» **Task objective**: Restate all data exactly. No images.

» **Material provided**:
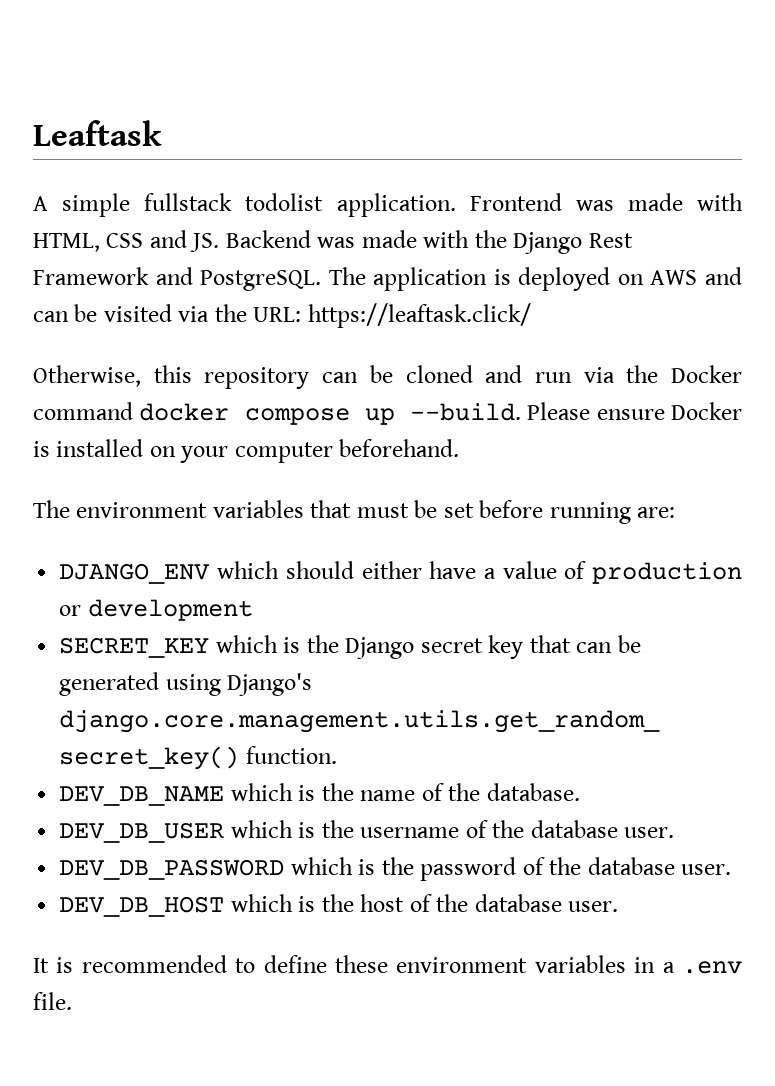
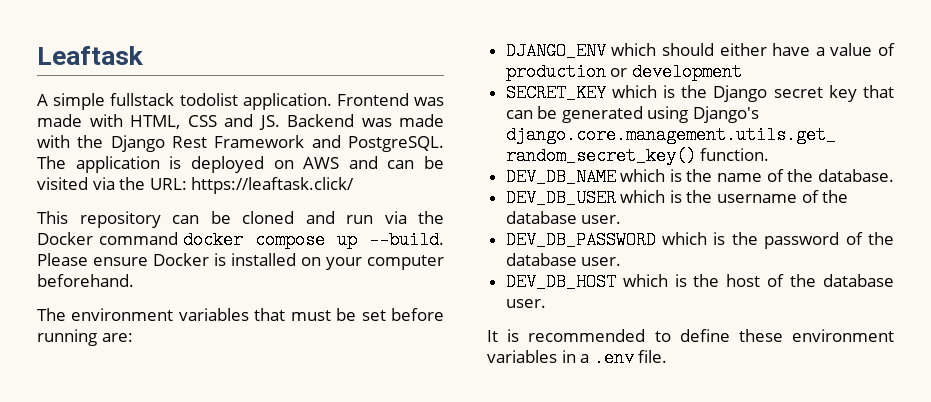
- Otherwise, this repository can be cloned and run via the Docker command docker compose up --build.
+ This repository can be cloned and run via the Docker command docker compose up --build.

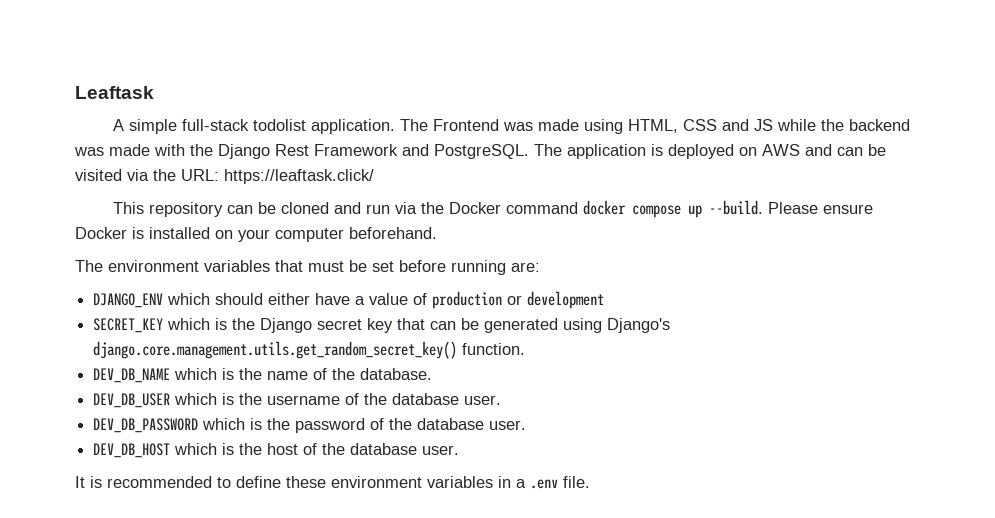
- A simple fullstack todolist application.
+ A simple full-stack todolist application.
- Frontend was made with HTML, CSS and JS. Backend was made with the Django Rest Framework and PostgreSQL.
+ The Frontend was made using HTML, CSS and JS while the backend was made with the Django Rest Framework and PostgreSQL.

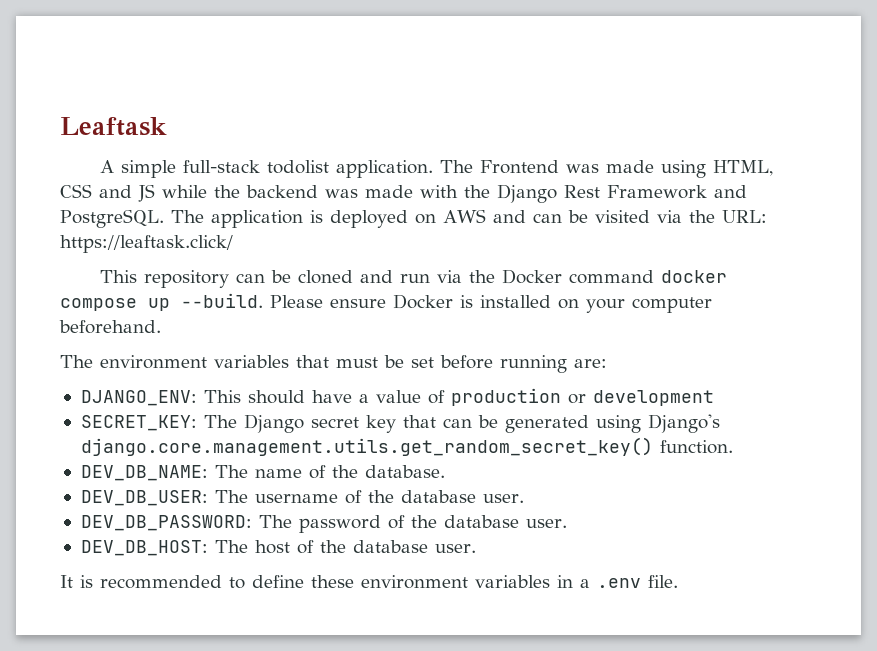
- DJANGO_ENV which should either have a value of production or development
+ DJANGO_ENV: This should have a value of production or development
- SECRET_KEY which is the Django secret key that can be generated using Django's django.core.management.utils.get_random_secret_key() function.
+ SECRET_KEY: The Django secret key that can be generated using Django's django.core.management.utils.get_random_secret_key() function.
- DEV_DB_NAME which is the name of the database.
+ DEV_DB_NAME: The name of the database.
- DEV_DB_USER which is the username of the database user.
+ DEV_DB_USER: The username of the database user.
- DEV_DB_PASSWORD which is the password of the database user.
+ DEV_DB_PASSWORD: The password of the database user.
- DEV_DB_HOST which is the host of the database user.
+ DEV_DB_HOST: The host of the database user.

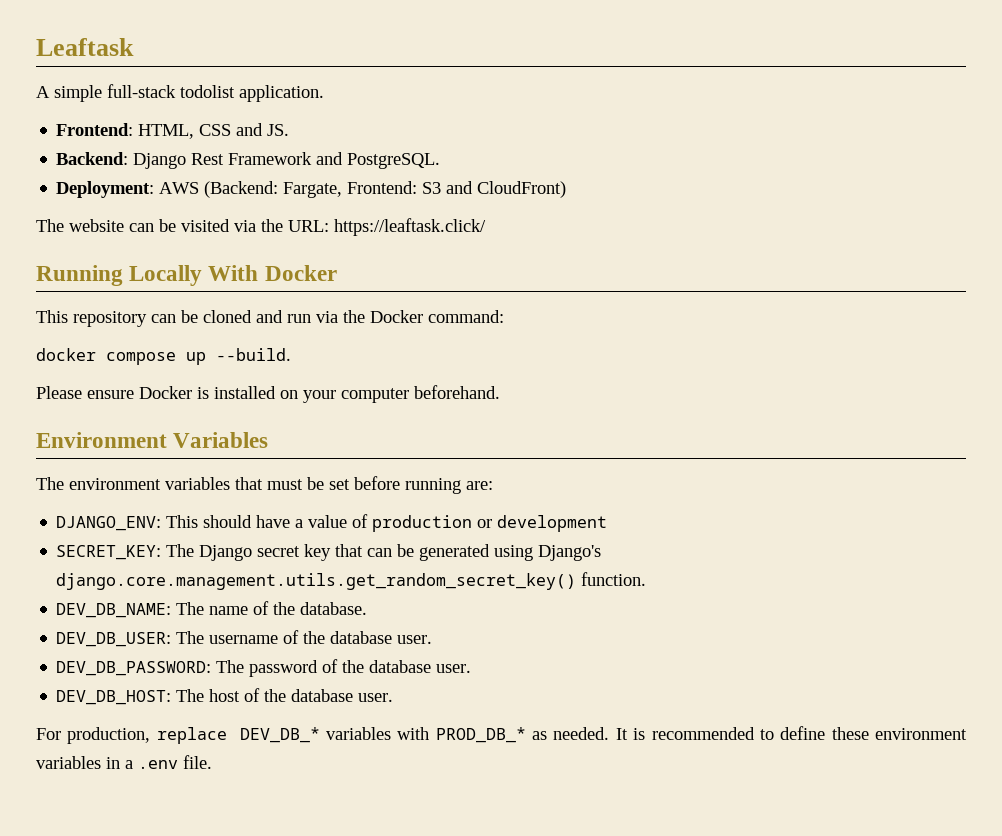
- A simple full-stack todolist application. The Frontend was made using HTML, CSS and JS while the backend was made with the Django Rest Framework and PostgreSQL. The application is deployed on AWS and can be visited via the URL: https://leaftask.click/
+ A simple full-stack todolist application.
+ Frontend: HTML, CSS and JS.
+ Backend: Django Rest Framework and PostgreSQL.
+ Deployment: AWS (Backend: Fargate, Frontend: S3 and CloudFront)
+ The website can be visited via the URL: https://leaftask.click/
+ Running Locally With Docker
- This repository can be cloned and run via the Docker command docker compose up --build. Please ensure Docker is installed on your computer beforehand.
+ This repository can be cloned and run via the Docker command:
+ docker compose up --build.
+ Please ensure Docker is installed on your computer beforehand.
+ Environment Variables
+ For production, replace DEV_DB_* variables with PROD_DB_* as needed.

» **Result for this exercise**:
- Otherwise, this repository can be cloned and run via the Docker command docker compose up --build.
+ This repository can be cloned and run via the Docker command docker compose up --build.

- A simple fullstack todolist application.
+ A simple full-stack todolist application.
- Frontend was made with HTML, CSS and JS. Backend was made with the Django Rest Framework and PostgreSQL.
+ The Frontend was made using HTML, CSS and JS while the backend was made with the Django Rest Framework and PostgreSQL.

- DJANGO_ENV which should either have a value of production or development
+ DJANGO_ENV: This should have a value of production or development
- SECRET_KEY which is the Django secret key that can be generated using Django's django.core.management.utils.get_random_secret_key() function.
+ SECRET_KEY: The Django secret key that can be generated using Django's django.core.management.utils.get_random_secret_key() function.
- DEV_DB_NAME which is the name of the database.
+ DEV_DB_NAME: The name of the database.
- DEV_DB_USER which is the username of the database user.
+ DEV_DB_USER: The username of the database user.
- DEV_DB_PASSWORD which is the password of the database user.
+ DEV_DB_PASSWORD: The password of the database user.
- DEV_DB_HOST which is the host of the database user.
+ DEV_DB_HOST: The host of the database user.

- A simple full-stack todolist application. The Frontend was made using HTML, CSS and JS while the backend was made with the Django Rest Framework and PostgreSQL. The application is deployed on AWS and can be visited via the URL: https://leaftask.click/
+ A simple full-stack todolist application.
+ Frontend: HTML, CSS and JS.
+ Backend: Django Rest Framework and PostgreSQL.
+ Deployment: AWS (Backend: Fargate, Frontend: S3 and CloudFront)
+ The website can be visited via the URL: https://leaftask.click/
+ Running Locally With Docker
- This repository can be cloned and run via the Docker command docker compose up --build. Please ensure Docker is installed on your computer beforehand.
+ This repository can be cloned and run via the Docker command:
+ docker compose up --build.
+ Please ensure Docker is installed on your computer beforehand.
+ Environment Variables
+ For production, replace DEV_DB_* variables with PROD_DB_* as needed.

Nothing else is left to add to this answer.